21 juillet 2009

24 heures à Pampelune (II)


Suite de 24 heures à Pampelune (I).

À Isabelle, Patricia, Laurent & El Batacazo.

Mercredi 8 & jeudi 9 juillet

Mon Clair de lune à Pampelune1
C’est ‘Amador’ avec lequel je vais trinquer plus d’une fois en secret au cours de cette soirée. Rentré chez moi, je me suis dit que j’avais quelque part bien fait de ne pas assister à la course de Dolores Aguirre, car si j’avais dû lever mon verre à tous les encastés... Ben, j’aurais pas pu. La soirée débute par un constat désagréable : en l’absence de passes, nous n’irons pas voir l’encierrillo des ventorrillos. Rhââ ! Pour ôter ce mauvais goût de la bouche, nous décidons d’aller nous faire plumer à l’Iruña. Première tournée et vingt et une plumes envolées... Cela dit, et pour être tout à fait honnête, les fauteuils en plastique de ce grand café sont plutôt accueillants, et ce n’est pas cette mère donnant le biberon à son bébé de deux mois (!) qui viendra nous soutenir le contraire. La tertulia de l’Iruña terminée, nous rallions le bastion des peñas via San Nicolás où nous trouvons à boire. Merci et au revoir. Après l’or et l’argent, le bronze. Récolté fort logiquement au 54 de la Calle Jarauta chez « Los de Bronce » : entre deux allers et retours aux WC — prendre à gauche en sortant —, des « métallos » au cœur gros comme ça vous remplissent des verres pour 8 « zeuros » ; des jeunes filles du cru s’amusent drôlement à se rouler par terre — une fausse bagarre dans la joie et la bière ; des copines, peu ou prou les mêmes, se mettent hors d’elles suite à la scandaleuse interruption de Billie Jean — on a frôlé l’émeute ! ; des « copines », les nôtres, dansent comme à la belle époque sur Europe (...) et Desireless (...) pendant que lui, grand prince, marchande à peine une magnifique, rouge et clignotante paire de cornes — il en rêvait tant ! Dans la bonne humeur, les vendeurs ambulants quadrillent la ville — noire de monde, Jarauta charrie tout un Monde.
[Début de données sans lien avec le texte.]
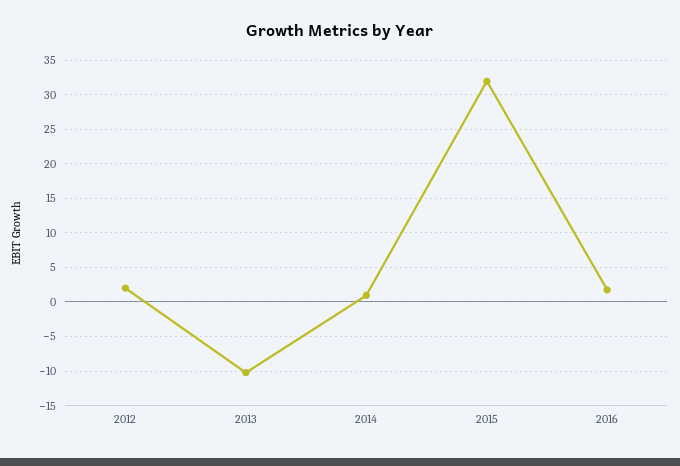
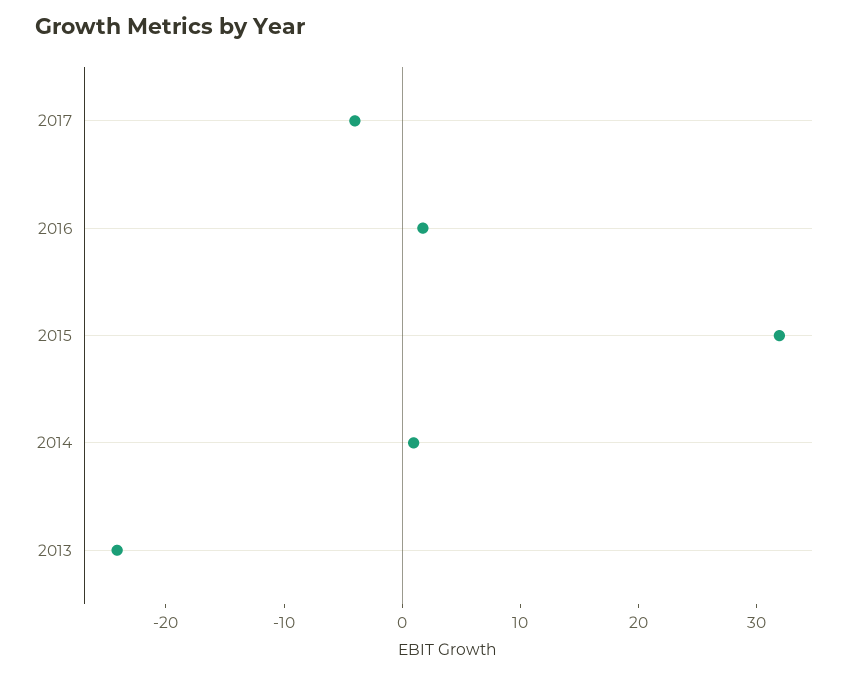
2012: 2 -> none
2013: -10 -> -24
2017: none -> -4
Les cornes s’invitent dans l’Iruña Rugby Club et... ¡Joder! On a perdu les cornes !!! Sous les yeux de Mister Testis, dans Chapitela et dans le dos, je pousse le despitonado. Estafeta fait sa fête et moi je dois avoir une tête à porter un Stetson rose à fanfreluches et des lunettes « de mouche » à pailettes. Eh, vous savez quoi ? On a retrouvé le 807.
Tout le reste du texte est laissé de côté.